Every issue of Canadian Architect demands coordinating the efforts of countless individuals who inevitably include architects, freelancers, and photographers who have each helped influence our editorial content in some shape or form. Developing relationships with the many practitioners, academics, researchers, professional associations, allied professionals, and students over the years has provided this magazine with remarkable insight into emerging trends and broader issues pertaining to the future of architecture. Most importantly, Canadian Architect would be nothing without the commitment and professionalism of both Associate Editor Leslie Jen and graphic designer Sue Williamson who have been integral to the success of this publication and with whom I have laboured on over 100 issues of the magazine. And let’s not forget our publishers who ensure that this magazine continues as a viable business concern.

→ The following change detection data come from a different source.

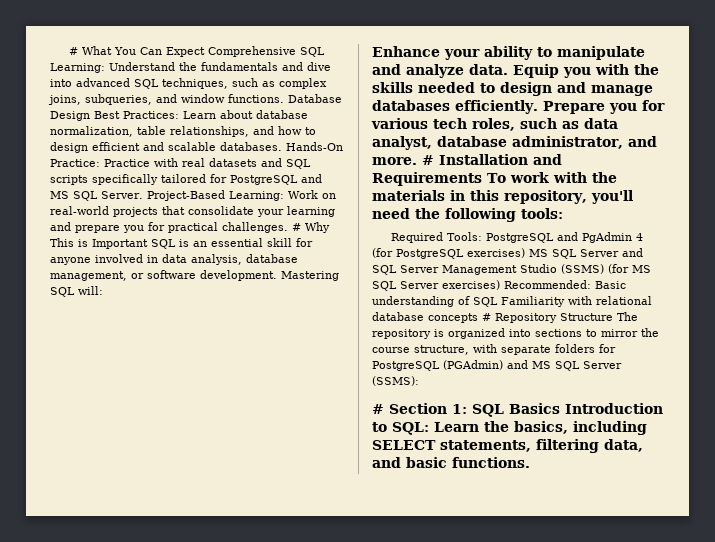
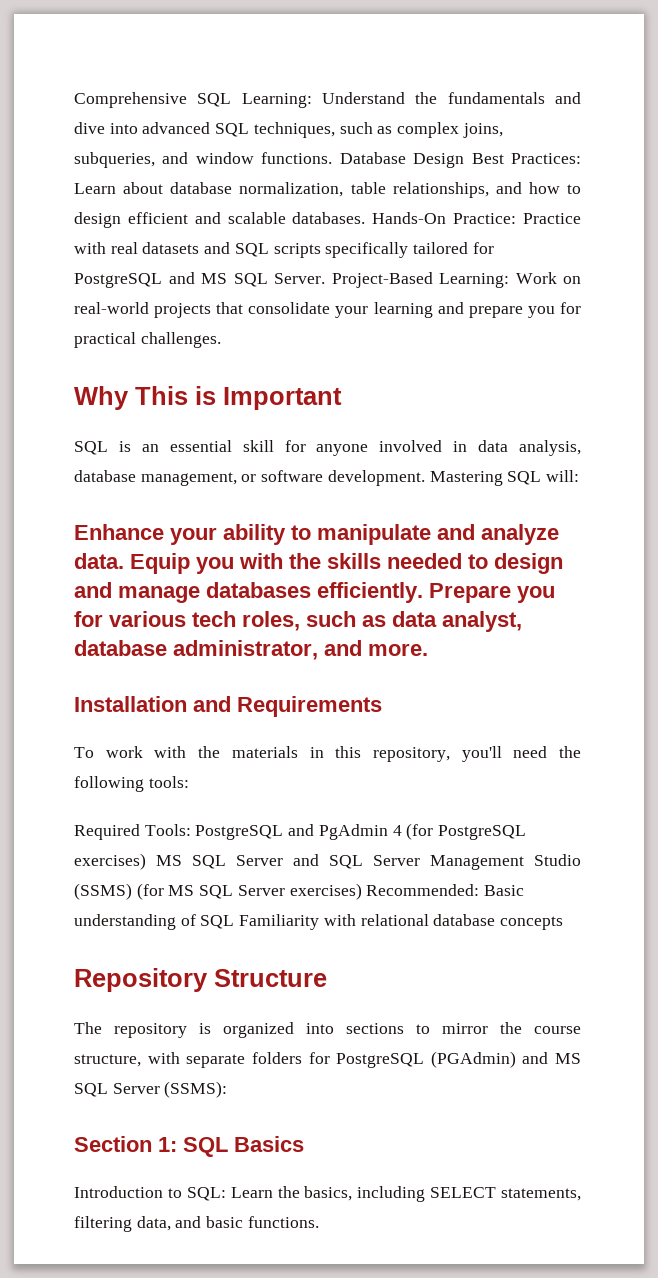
- # What You Can Expect Comprehensive SQL Learning: Understand the fundamentals and dive into advanced SQL techniques, such as complex joins, subqueries, and window functions.
+ Comprehensive SQL Learning: Understand the fundamentals and dive into advanced SQL techniques, such as complex joins, subqueries, and window functions.
- Project-Based Learning: Work on real-world projects that consolidate your learning and prepare you for practical challenges. # Why This is Important SQL is an essential skill for anyone involved in data analysis, database management, or software development.
+ Project-Based Learning: Work on real-world projects that consolidate your learning and prepare you for practical challenges.
+ Why This is Important
+ SQL is an essential skill for anyone involved in data analysis, database management, or software development.
- Prepare you for various tech roles, such as data analyst, database administrator, and more. # Installation and Requirements To work with the materials in this repository, you'll need the following tools:
+ Prepare you for various tech roles, such as data analyst, database administrator, and more.
+ Installation and Requirements
+ To work with the materials in this repository, you'll need the following tools:
- Required Tools: PostgreSQL and PgAdmin 4 (for PostgreSQL exercises) MS SQL Server and SQL Server Management Studio (SSMS) (for MS SQL Server exercises) Recommended: Basic understanding of SQL Familiarity with relational database concepts # Repository Structure The repository is organized into sections to mirror the course structure, with separate folders for PostgreSQL (PGAdmin) and MS SQL Server (SSMS):
+ Required Tools: PostgreSQL and PgAdmin 4 (for PostgreSQL exercises) MS SQL Server and SQL Server Management Studio (SSMS) (for MS SQL Server exercises) Recommended: Basic understanding of SQL Familiarity with relational database concepts
+ Repository Structure
+ The repository is organized into sections to mirror the course structure, with separate folders for PostgreSQL (PGAdmin) and MS SQL Server (SSMS):
- # Section 1: SQL Basics Introduction to SQL: Learn the basics, including SELECT statements, filtering data, and basic functions.
+ Section 1: SQL Basics
+ Introduction to SQL: Learn the basics, including SELECT statements, filtering data, and basic functions.

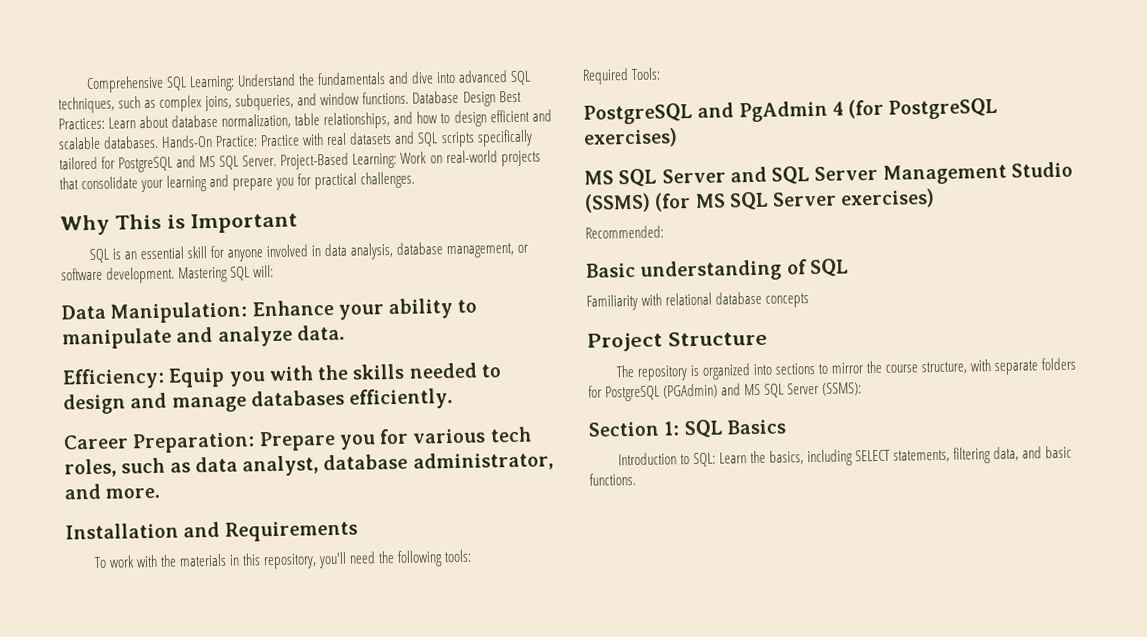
- Enhance your ability to manipulate and analyze data. Equip you with the skills needed to design and manage databases efficiently. Prepare you for various tech roles, such as data analyst, database administrator, and more.
+ Data Manipulation: Enhance your ability to manipulate and analyze data.
+ Efficiency: Equip you with the skills needed to design and manage databases efficiently.
+ Career Preparation: Prepare you for various tech roles, such as data analyst, database administrator, and more.
- Required Tools: PostgreSQL and PgAdmin 4 (for PostgreSQL exercises) MS SQL Server and SQL Server Management Studio (SSMS) (for MS SQL Server exercises) Recommended: Basic understanding of SQL Familiarity with relational database concepts
+ Required Tools:
+ PostgreSQL and PgAdmin 4 (for PostgreSQL exercises)
+ MS SQL Server and SQL Server Management Studio (SSMS) (for MS SQL Server exercises)
+ Recommended:
+ Basic understanding of SQL
+ Familiarity with relational database concepts
- Repository Structure
+ Project Structure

The motivations for becoming an architect are diverse. It is widely understood that a career in architecture is going to be challenging. The passion and desire required to become an architect are largely driven by an ideology to make a positive impact on the world–an ambition that often overshadows more rational considerations such as projected income and job security. For these reasons alone, I believe that hard work, collaboration and patience is what ultimately defines a life in architecture.

As I exit the world of publishing, I look forward to collaborating with the many wonderful individuals that I have met over the years. I have enjoyed watching their dreams and ambitions develop as they continue to influence our profession in positive ways. Happily, many stories are yet to be told as Canadian Architect magazine begins a new chapter in its long history.